▶ _AIM OF THE EXERCISE_:
Every word of every entry must be retyped exactly.

DATASET Block Start

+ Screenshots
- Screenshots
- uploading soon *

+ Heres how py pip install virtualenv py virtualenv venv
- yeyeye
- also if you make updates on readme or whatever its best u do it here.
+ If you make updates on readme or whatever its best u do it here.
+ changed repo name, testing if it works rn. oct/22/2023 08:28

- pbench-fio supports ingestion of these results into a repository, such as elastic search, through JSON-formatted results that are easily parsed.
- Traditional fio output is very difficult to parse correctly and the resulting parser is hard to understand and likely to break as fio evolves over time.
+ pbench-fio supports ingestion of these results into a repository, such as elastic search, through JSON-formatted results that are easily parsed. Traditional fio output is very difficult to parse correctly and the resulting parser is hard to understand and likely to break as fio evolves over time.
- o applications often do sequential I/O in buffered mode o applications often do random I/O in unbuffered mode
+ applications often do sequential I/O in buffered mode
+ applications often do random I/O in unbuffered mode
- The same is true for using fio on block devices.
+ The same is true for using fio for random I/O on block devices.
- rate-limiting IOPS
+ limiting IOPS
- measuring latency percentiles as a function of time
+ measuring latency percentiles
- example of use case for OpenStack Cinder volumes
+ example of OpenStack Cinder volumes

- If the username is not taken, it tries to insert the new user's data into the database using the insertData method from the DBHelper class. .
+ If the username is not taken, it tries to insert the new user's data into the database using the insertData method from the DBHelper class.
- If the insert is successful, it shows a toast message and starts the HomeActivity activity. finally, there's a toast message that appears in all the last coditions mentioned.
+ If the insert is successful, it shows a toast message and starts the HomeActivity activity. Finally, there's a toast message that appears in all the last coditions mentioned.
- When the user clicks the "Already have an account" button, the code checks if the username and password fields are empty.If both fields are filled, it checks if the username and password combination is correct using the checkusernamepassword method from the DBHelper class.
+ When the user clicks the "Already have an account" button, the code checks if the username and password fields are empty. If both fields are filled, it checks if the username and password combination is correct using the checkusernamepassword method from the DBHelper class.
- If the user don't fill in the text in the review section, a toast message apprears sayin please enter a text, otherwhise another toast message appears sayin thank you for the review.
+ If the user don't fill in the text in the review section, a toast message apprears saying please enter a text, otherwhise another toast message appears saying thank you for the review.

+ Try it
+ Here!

DATASET Block End

▶ _TASK RESULT_:
+ Screenshots
- Screenshots
- uploading soon *

+ Heres how py pip install virtualenv py virtualenv venv
- yeyeye
- also if you make updates on readme or whatever its best u do it here.
+ If you make updates on readme or whatever its best u do it here.
+ changed repo name, testing if it works rn. oct/22/2023 08:28

- pbench-fio supports ingestion of these results into a repository, such as elastic search, through JSON-formatted results that are easily parsed.
- Traditional fio output is very difficult to parse correctly and the resulting parser is hard to understand and likely to break as fio evolves over time.
+ pbench-fio supports ingestion of these results into a repository, such as elastic search, through JSON-formatted results that are easily parsed. Traditional fio output is very difficult to parse correctly and the resulting parser is hard to understand and likely to break as fio evolves over time.
- o applications often do sequential I/O in buffered mode o applications often do random I/O in unbuffered mode
+ applications often do sequential I/O in buffered mode
+ applications often do random I/O in unbuffered mode
- The same is true for using fio on block devices.
+ The same is true for using fio for random I/O on block devices.
- rate-limiting IOPS
+ limiting IOPS
- measuring latency percentiles as a function of time
+ measuring latency percentiles
- example of use case for OpenStack Cinder volumes
+ example of OpenStack Cinder volumes

- If the username is not taken, it tries to insert the new user's data into the database using the insertData method from the DBHelper class. .
+ If the username is not taken, it tries to insert the new user's data into the database using the insertData method from the DBHelper class.
- If the insert is successful, it shows a toast message and starts the HomeActivity activity. finally, there's a toast message that appears in all the last coditions mentioned.
+ If the insert is successful, it shows a toast message and starts the HomeActivity activity. Finally, there's a toast message that appears in all the last coditions mentioned.
- When the user clicks the "Already have an account" button, the code checks if the username and password fields are empty.If both fields are filled, it checks if the username and password combination is correct using the checkusernamepassword method from the DBHelper class.
+ When the user clicks the "Already have an account" button, the code checks if the username and password fields are empty. If both fields are filled, it checks if the username and password combination is correct using the checkusernamepassword method from the DBHelper class.
- If the user don't fill in the text in the review section, a toast message apprears sayin please enter a text, otherwhise another toast message appears sayin thank you for the review.
+ If the user don't fill in the text in the review section, a toast message apprears saying please enter a text, otherwhise another toast message appears saying thank you for the review.

+ Try it
+ Here!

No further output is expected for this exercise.